_DATA TO USE:_
┄┄┄┄┄┄┄┄┄┄

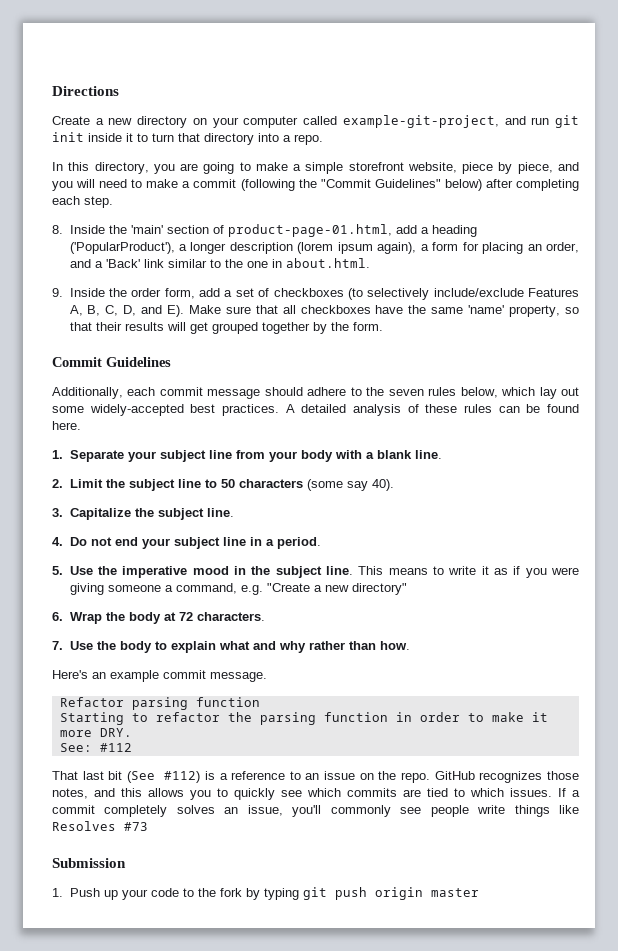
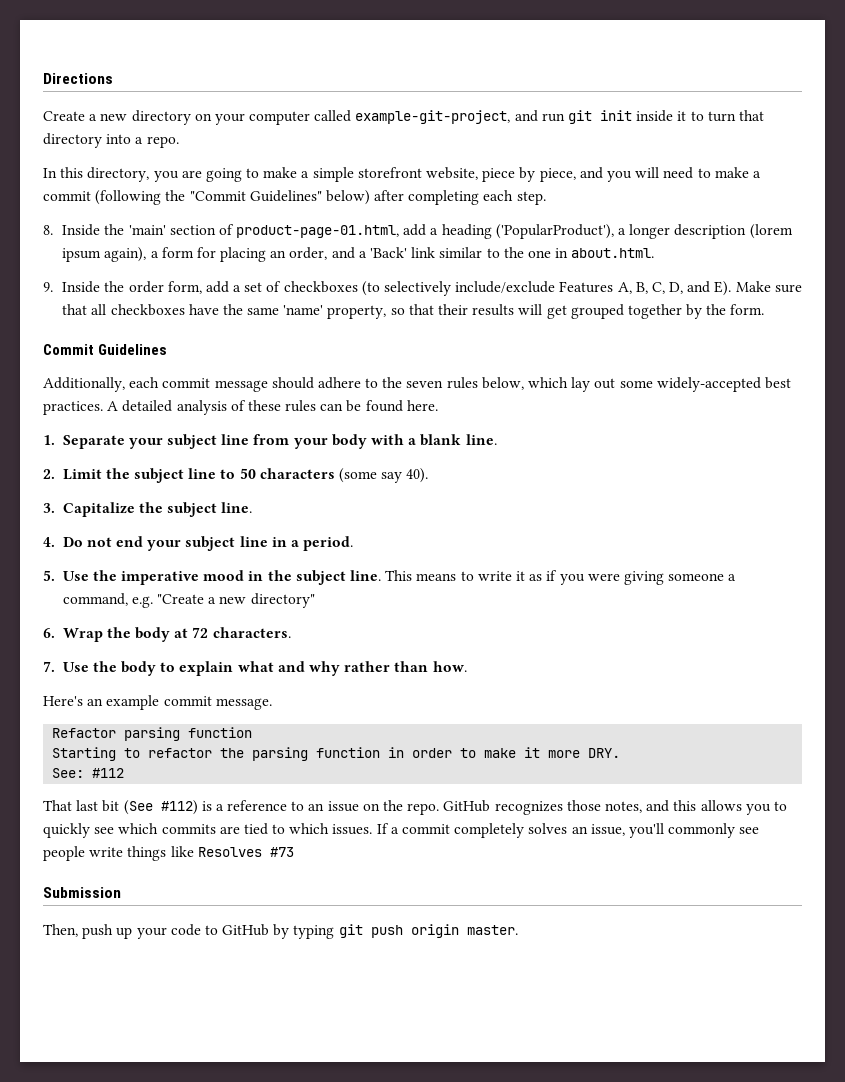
[52,888,100,897] 1. Push -> [43,924,114,939] Then, push
[197,888,242,897] the fork -> [222,924,270,936] GitHub
[430,888,479,897] master -> [466,925,518,935] master.

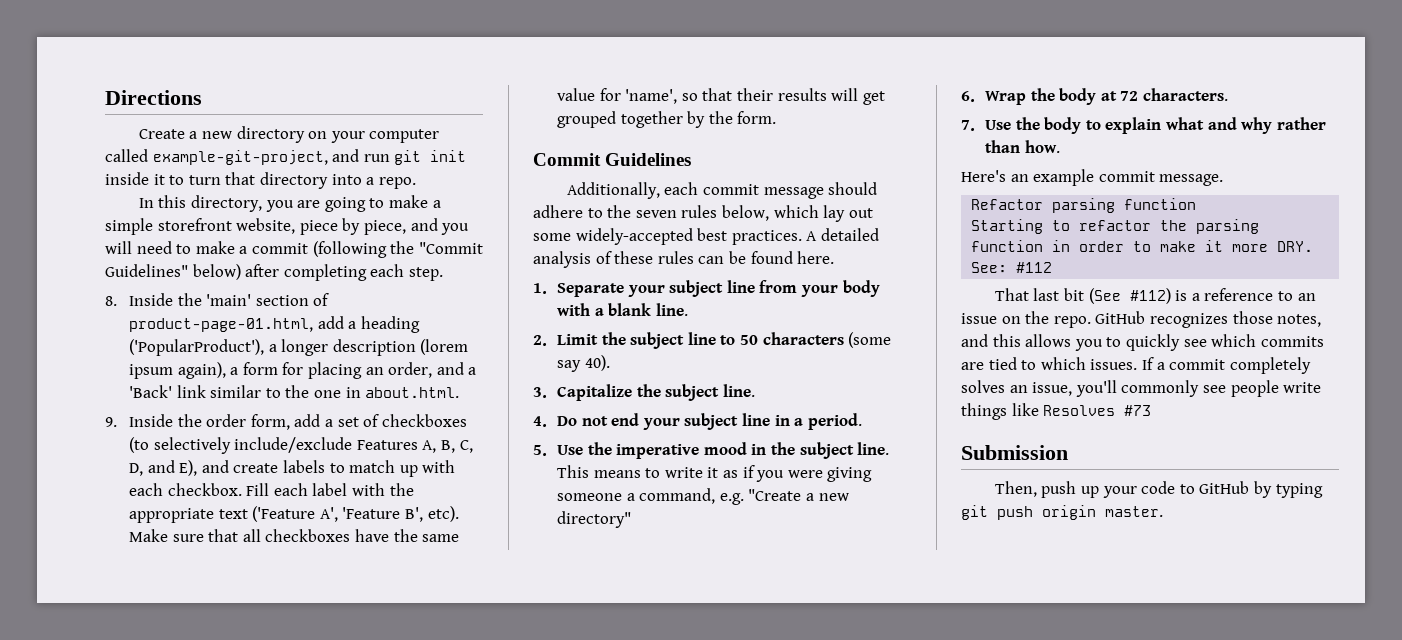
[714,281,732,296] E). -> [179,460,456,477] [129,483,414,496] [129,506,459,523] E), and create labels to match up with each checkbox. Fill each label with the appropriate text ('Feature A', 'Feature B', etc).
[283,305,387,319] 'name' property, -> [557,88,678,104] value for 'name',

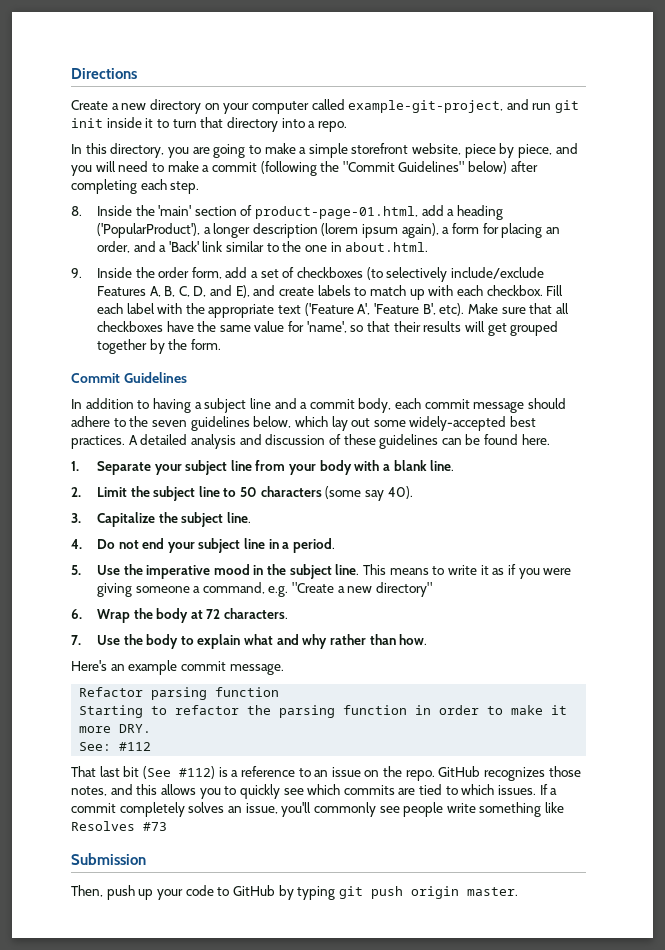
[566,182,660,199] Additionally, -> [71,398,392,413] In addition to having a subject line and a commit body,
[681,205,718,218] rules -> [190,416,250,431] guidelines
(591, 259) none -> [239,434,326,445] and discussion
[657,251,694,264] rules -> [379,434,439,449] guidelines
[961,403,1007,420] things -> [479,802,542,817] something

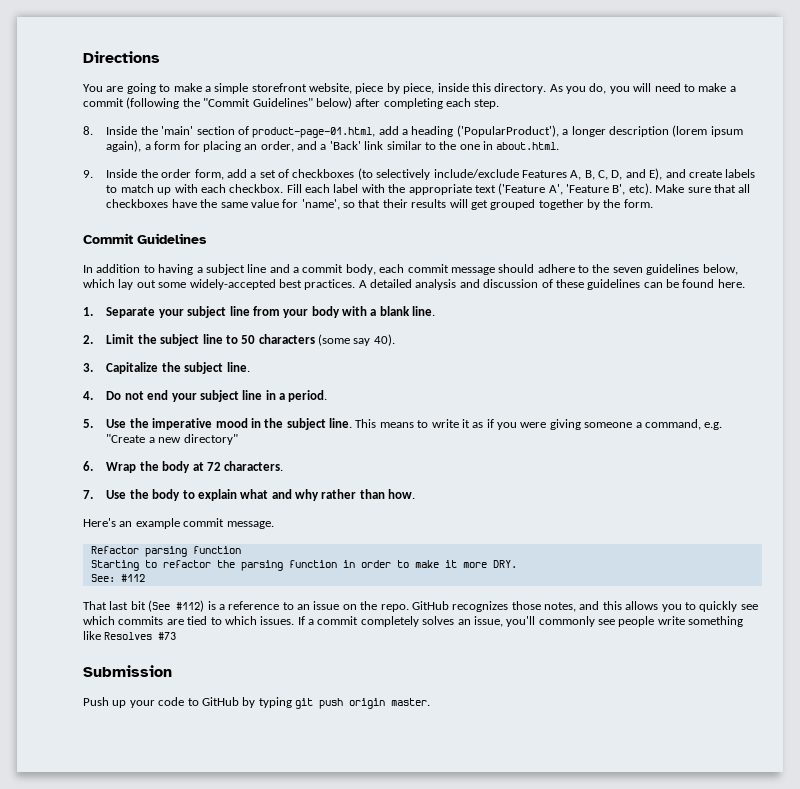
[71,99,580,114] [71,117,347,132] [71,143,189,158] Create a new directory on your computer called example-git-project, and run git init inside it to turn that directory into a repo. // In this directory, you -> [83,84,103,92] You
[555,143,578,154] and -> [437,83,607,94] inside this directory. As you do,
[71,885,135,900] Then, push -> [83,697,109,706] Push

┄┄┄┄┄┄┄┄┄┄

_TASK ITEM:_
Work out how many lines of the preceding data contain the word "push". Reply with that number only.

_RESULT FOR THIS EXERCISE:_
2